[Dataset records]

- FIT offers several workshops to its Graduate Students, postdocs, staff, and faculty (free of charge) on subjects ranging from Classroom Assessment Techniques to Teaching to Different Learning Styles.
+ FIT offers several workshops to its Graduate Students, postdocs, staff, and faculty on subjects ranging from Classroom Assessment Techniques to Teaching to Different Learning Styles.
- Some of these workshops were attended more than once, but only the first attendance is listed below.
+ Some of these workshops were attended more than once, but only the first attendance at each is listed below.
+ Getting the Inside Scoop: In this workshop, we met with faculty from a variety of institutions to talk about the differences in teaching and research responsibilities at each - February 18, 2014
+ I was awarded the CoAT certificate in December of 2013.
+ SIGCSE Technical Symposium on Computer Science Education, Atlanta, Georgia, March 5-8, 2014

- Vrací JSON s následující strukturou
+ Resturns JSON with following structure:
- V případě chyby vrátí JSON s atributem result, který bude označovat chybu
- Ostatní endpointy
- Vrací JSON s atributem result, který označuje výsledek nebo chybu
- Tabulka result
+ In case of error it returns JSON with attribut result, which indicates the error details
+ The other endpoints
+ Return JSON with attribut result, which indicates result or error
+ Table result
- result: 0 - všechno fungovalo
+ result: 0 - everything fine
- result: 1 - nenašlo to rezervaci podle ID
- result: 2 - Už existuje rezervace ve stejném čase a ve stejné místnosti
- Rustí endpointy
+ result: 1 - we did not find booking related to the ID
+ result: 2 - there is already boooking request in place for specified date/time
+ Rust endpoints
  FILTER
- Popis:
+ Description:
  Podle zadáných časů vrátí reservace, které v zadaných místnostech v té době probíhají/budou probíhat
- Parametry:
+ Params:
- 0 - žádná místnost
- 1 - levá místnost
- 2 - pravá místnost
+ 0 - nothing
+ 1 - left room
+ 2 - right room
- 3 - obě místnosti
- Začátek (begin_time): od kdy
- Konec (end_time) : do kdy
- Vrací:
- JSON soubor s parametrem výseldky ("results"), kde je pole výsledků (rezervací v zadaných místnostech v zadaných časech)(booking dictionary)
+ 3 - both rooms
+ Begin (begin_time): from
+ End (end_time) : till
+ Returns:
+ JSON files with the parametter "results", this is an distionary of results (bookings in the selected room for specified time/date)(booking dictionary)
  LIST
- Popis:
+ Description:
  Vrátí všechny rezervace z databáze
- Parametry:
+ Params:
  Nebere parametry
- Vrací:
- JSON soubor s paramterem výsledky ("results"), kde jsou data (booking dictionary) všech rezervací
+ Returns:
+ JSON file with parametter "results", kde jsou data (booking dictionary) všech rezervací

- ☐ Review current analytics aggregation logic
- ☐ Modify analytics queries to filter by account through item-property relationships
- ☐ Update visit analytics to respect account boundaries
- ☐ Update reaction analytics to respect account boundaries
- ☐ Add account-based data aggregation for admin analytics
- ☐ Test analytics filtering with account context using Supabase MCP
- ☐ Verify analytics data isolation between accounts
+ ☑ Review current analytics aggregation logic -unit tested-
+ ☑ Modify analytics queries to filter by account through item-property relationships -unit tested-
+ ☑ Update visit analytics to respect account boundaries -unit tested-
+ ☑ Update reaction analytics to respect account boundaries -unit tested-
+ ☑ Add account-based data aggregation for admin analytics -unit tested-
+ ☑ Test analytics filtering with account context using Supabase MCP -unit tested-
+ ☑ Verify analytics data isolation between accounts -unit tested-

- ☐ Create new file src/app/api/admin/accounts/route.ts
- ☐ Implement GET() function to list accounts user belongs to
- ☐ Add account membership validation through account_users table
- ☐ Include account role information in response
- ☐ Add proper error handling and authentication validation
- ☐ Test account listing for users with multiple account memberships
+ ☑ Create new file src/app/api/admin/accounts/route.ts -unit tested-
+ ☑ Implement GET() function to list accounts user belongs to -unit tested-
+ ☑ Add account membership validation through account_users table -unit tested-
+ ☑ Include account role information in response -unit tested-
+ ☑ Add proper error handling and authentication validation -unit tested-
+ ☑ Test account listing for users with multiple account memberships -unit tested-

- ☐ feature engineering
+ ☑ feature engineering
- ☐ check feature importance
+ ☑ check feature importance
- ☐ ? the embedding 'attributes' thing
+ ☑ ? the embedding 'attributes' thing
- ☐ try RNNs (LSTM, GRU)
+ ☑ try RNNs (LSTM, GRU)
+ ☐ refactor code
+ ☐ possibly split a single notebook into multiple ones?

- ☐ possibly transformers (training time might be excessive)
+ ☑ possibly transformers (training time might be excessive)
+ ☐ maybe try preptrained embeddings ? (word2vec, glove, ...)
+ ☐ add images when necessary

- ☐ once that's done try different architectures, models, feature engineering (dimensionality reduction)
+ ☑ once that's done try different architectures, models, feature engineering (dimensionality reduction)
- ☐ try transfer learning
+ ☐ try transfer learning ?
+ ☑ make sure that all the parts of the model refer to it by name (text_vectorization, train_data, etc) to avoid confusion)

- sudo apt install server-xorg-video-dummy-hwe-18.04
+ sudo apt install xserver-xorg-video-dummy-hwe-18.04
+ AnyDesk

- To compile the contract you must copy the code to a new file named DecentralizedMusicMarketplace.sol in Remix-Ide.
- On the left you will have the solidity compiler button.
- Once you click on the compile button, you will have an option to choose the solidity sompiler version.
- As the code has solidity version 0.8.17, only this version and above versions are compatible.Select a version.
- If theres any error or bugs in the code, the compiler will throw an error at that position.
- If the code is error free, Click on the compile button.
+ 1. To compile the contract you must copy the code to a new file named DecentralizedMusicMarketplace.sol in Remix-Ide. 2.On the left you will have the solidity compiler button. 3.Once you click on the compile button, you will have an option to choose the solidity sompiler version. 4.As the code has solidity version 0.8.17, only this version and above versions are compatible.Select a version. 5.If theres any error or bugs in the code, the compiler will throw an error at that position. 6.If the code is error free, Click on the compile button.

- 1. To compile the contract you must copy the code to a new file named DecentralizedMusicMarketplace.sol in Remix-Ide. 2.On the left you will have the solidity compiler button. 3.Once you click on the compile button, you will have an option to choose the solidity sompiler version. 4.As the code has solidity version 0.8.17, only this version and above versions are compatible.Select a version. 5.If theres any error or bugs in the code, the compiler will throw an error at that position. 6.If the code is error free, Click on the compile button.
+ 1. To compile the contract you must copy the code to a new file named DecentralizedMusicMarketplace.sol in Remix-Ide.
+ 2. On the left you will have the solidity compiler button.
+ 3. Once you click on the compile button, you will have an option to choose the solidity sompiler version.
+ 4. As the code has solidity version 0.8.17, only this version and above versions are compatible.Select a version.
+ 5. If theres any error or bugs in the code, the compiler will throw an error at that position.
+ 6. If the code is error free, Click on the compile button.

[/Dataset records]

- **Exercise prompt**
For the word "might", show every line of the entries that holds it.

- **Task answer**
- ☐ possibly transformers (training time might be excessive)
+ ☑ possibly transformers (training time might be excessive)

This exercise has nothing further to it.